Mickey 17 nimmt diese Ausgangslage auf jenem fremden Planeten und nutzt sie, um einerseits Kommentare darüber zu treffen, welche moralischen Implikationen das Klonen überhaupt haben würde, aber vor allem in Hinblick darauf, wie die Gesellschaft mit geklonten Menschen umgehen würde. Mickey wird als Wesen zweiter Klasse behandelt. Obwohl er härter arbeitet als die meisten, werden seine Essensrationen gekürzt, denn selbst wenn er verhungert, könnte er ja neu gedruckt werden. Er soll unmenschliche Arbeiten verrichten und erhält nicht einmal einen Dank dafür. Mickey steht in der Rangordnung sogar noch unter der übrigen Besatzung, die die alltäglichen Dinge an Bord des Raumschiffs erledigt, wie den Müll in die Verbrennungsanlage zu werfen – hierzu zählt Mickey immerhin selbst gelegentlich. Auf der anderen Seite steht der egomanische Politiker mit faschistischer Gesinnung, der auf einem weißen, schneebedeckten Planeten seine Vision einer reinen Menschenkolonie erschaffen will. Manche Frauen wurden dabei sogar nach ihren genetischen Merkmalen ausgesucht, um besonders zeugungsfähig zu sein. Dass Kenneth Marshall, toll zum Leben erweckt von Mark Ruffalo, ein Getriebener seiner intriganten Frau Gwendolyn (nicht minder gelungen Toni Collette) ist, sich selbst inszeniert und im Überfluss lebt, während die Besatzung rationierte Nahrung zu sich nehmen muss, ist ein gelungenes Spiegelbild für unsere Gesellschaft. Dass Marshall in Mickey nicht mehr als eine Verfügungsmasse sieht, die er nach seinem Willen einsetzen will, rundet das zynische Bild nur ab.

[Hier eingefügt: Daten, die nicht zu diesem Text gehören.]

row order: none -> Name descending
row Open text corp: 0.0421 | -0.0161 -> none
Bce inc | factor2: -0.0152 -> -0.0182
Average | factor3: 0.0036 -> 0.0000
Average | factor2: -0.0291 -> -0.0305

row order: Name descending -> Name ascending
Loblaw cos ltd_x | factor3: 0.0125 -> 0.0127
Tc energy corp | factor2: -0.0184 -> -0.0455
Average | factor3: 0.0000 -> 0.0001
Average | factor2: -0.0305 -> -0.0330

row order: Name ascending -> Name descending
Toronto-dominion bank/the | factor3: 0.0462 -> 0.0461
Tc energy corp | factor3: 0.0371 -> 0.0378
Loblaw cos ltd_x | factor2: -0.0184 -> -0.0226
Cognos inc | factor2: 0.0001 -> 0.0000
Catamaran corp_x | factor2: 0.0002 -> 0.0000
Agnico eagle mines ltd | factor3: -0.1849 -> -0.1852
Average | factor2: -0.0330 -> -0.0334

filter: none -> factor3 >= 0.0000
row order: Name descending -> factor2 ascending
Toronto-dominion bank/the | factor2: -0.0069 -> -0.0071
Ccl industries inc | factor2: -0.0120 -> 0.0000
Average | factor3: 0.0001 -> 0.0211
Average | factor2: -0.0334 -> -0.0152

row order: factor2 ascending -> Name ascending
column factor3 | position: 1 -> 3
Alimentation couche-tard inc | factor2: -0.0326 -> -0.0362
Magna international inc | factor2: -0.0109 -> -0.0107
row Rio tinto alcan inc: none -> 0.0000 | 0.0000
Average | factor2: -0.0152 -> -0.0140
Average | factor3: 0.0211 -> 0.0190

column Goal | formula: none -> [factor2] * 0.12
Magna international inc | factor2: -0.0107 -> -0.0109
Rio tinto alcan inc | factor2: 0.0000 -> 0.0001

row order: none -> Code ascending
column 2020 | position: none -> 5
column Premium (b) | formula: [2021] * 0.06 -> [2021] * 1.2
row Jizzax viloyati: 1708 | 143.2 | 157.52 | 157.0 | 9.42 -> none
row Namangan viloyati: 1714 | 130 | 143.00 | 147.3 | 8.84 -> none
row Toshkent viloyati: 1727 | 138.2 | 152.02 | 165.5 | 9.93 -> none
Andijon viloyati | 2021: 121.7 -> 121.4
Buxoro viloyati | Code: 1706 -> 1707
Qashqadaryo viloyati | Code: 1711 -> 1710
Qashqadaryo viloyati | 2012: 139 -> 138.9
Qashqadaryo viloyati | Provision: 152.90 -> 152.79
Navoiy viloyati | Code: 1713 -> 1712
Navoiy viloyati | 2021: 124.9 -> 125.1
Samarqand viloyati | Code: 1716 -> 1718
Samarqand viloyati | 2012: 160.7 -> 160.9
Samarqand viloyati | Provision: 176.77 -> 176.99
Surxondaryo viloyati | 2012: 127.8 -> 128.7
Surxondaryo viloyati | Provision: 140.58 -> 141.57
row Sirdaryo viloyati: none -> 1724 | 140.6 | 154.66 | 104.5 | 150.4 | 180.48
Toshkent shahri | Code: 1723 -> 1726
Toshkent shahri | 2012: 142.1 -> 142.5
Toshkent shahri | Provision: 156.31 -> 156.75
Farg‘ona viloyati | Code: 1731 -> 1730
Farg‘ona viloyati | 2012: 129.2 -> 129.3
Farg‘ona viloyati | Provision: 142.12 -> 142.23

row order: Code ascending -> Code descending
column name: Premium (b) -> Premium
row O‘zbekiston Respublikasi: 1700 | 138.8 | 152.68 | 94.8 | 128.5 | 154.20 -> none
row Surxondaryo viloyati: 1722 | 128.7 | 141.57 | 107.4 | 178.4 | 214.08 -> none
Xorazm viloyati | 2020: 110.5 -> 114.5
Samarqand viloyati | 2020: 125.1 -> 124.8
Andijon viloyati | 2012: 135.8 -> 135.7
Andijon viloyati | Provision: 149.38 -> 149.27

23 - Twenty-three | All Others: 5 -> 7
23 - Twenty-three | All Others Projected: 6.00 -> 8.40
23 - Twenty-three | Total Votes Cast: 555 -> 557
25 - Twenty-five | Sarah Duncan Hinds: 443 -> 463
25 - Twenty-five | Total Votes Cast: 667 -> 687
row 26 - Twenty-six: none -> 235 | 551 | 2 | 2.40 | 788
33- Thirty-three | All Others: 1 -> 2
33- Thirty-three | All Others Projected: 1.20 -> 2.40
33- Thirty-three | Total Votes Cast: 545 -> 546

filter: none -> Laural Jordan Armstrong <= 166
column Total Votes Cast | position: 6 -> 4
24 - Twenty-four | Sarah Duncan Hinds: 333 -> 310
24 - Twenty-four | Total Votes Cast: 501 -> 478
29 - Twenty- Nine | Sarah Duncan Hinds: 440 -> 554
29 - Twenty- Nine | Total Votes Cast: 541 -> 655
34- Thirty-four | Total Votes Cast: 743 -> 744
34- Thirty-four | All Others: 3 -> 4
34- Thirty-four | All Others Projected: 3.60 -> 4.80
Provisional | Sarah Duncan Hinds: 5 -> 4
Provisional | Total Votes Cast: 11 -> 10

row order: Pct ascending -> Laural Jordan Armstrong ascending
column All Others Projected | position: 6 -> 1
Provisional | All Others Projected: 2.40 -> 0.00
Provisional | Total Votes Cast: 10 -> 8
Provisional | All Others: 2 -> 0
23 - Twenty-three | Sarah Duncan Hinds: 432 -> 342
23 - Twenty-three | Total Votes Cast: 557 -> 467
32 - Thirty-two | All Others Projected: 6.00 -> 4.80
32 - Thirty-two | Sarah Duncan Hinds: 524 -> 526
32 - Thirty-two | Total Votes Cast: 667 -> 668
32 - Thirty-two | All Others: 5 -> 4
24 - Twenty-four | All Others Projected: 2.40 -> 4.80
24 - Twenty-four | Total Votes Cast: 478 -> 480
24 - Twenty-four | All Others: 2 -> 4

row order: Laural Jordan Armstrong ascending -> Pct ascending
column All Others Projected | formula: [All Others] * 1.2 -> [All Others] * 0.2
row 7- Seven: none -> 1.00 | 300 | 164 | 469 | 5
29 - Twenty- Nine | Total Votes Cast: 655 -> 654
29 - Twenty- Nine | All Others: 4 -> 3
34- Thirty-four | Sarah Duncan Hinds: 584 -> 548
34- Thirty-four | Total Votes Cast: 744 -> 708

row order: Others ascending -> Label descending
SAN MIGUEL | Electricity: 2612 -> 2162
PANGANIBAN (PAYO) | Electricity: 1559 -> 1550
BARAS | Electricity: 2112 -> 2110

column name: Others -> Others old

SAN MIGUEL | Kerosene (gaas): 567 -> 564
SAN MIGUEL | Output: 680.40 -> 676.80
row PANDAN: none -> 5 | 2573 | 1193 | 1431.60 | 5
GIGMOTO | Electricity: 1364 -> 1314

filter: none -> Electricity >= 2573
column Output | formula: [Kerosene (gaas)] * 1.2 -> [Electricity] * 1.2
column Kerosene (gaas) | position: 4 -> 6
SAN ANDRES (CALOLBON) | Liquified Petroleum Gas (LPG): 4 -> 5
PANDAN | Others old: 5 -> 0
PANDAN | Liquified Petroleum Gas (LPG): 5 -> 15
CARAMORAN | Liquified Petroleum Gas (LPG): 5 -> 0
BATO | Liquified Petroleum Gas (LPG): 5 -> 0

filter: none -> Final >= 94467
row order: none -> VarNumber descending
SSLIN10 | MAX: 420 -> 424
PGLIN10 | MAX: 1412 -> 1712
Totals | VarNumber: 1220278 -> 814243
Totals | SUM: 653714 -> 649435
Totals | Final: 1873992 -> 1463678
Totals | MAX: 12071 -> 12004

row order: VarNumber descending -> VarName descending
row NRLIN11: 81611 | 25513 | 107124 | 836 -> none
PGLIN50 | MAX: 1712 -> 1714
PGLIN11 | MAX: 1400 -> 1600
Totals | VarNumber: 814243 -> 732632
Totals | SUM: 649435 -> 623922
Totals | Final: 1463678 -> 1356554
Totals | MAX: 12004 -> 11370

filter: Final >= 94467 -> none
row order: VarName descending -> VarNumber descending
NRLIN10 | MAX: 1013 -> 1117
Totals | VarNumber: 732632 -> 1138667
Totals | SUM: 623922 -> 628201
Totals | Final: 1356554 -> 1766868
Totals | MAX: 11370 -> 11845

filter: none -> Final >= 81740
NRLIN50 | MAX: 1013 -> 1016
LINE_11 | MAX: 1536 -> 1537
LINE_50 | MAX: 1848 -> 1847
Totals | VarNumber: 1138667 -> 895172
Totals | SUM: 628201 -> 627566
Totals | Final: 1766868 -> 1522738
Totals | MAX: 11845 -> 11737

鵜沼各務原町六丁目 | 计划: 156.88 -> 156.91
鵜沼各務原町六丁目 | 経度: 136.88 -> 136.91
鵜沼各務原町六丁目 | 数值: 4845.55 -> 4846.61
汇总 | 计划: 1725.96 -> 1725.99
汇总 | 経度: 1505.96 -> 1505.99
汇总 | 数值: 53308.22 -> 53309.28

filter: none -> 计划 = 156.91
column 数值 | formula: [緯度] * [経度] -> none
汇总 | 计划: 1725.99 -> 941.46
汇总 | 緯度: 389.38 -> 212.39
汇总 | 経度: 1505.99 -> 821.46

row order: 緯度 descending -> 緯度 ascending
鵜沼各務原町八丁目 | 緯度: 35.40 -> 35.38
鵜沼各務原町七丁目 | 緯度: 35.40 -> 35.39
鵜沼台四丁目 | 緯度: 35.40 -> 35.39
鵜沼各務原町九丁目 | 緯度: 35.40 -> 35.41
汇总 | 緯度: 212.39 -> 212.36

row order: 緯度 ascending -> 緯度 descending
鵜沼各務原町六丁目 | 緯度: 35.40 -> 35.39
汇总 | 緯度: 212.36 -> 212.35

So gelungen all diese Aussagen jedoch sind, sie sind eingebettet in einer Story, die sich mit Nebenhandlungen aufhält, die die Geschichte nur länger machen. Angefangen von Mickeys Hintergrund, der von der Erde vor seinen Problemen flieht, ohne dass diese später eine wirkliche Rolle spielen. Selbst dass Timo am Ende hiervon gewissermaßen eingeholt wird, spielt keine wirkliche Rolle. Die an Mickey ebenfalls interessierte Kai tritt zwar sporadisch auf, wird aber irgendwann einfach aus der Story geschrieben und im letzten Drittel hat man merklich das Gefühl, als würde die Erzählung nicht zum Schluss finden wollen, bis hin zu einem Tagtraum, der einen zusätzlich aus dem Geschehen reißt. Mickey 17 besitzt ein tolles Konzept und es gelingt den Verantwortlichen, diese Welt greifbar zu erschaffen, bis hin zu Aliens, die durchaus für Überraschungen sorgen. Aber wirklich mitreißen kann Mickeys Schicksal nicht, was vielleicht auch daran liegt, dass er selbst nach dem ersten Aufeinandertreffen mit seinem Nachfolger beinahe zum Zuschauer wird. Erst zum Ende hin kommt die politische Satire zum Tragen, doch bis dahin ist es beinahe schon zu spät.


Fazit:
Sagt ein Klon zum anderen, „Ich bin nicht wie Du“, klingt das so absurd, wie es hier aber zutrifft. Robert Pattinson gelingt es ausgesprochen gut, die verschiedenen Facetten seiner Mickey-Inkarnationen zu verkörpern, auch wenn er von Grund auf sein Schicksal zu sehr zu akzeptieren scheint. Regisseur Bong Joon Ho erzählt seine Geschichte durchaus erfrischend böse und stellt überdies einen selbstgefälligen Politiker vor, der auf Maskulinität und Selbstdarstellung setzt, Menschen in Kategorien als austauschbar oder wertvoll einteilt, als Anführer jedoch ebenso grausam ist wie seine Speichellecker ihm nach dem Mund reden. Ein Schelm, wer Parallelen zur Wirklichkeit entdeckt. Handwerklich ist all dies toll umgesetzt und überdies stark gespielt. Doch was der Geschichte ab der Hälfte fehlt, ist Tempo oder ein Gefühl der Dringlichkeit. Stattdessen plätschert das Geschehen vor sich hin und verliert dabei auch aus den Augen, was zu Beginn im Zentrum stand: Mickey und die ethischen Fragen seiner „Erschaffung“. Spürbar zu lang durch Storyelemente, die letztlich keinen Mehrwert bringen, wird die Science Fiction-Story ihrem Potential nur selten gerecht. Mickey 17 ist eine durchaus beißend satirische Gesellschaftskritik mit einer so einfallsreichen wie im Kern bereits amüsanten Idee, die stellenweise wenig zimperlich präsentiert wird. Doch so behäbig wie es nach dem starken Auftakt weitergeht, reißt das Ergebnis zu wenig mit.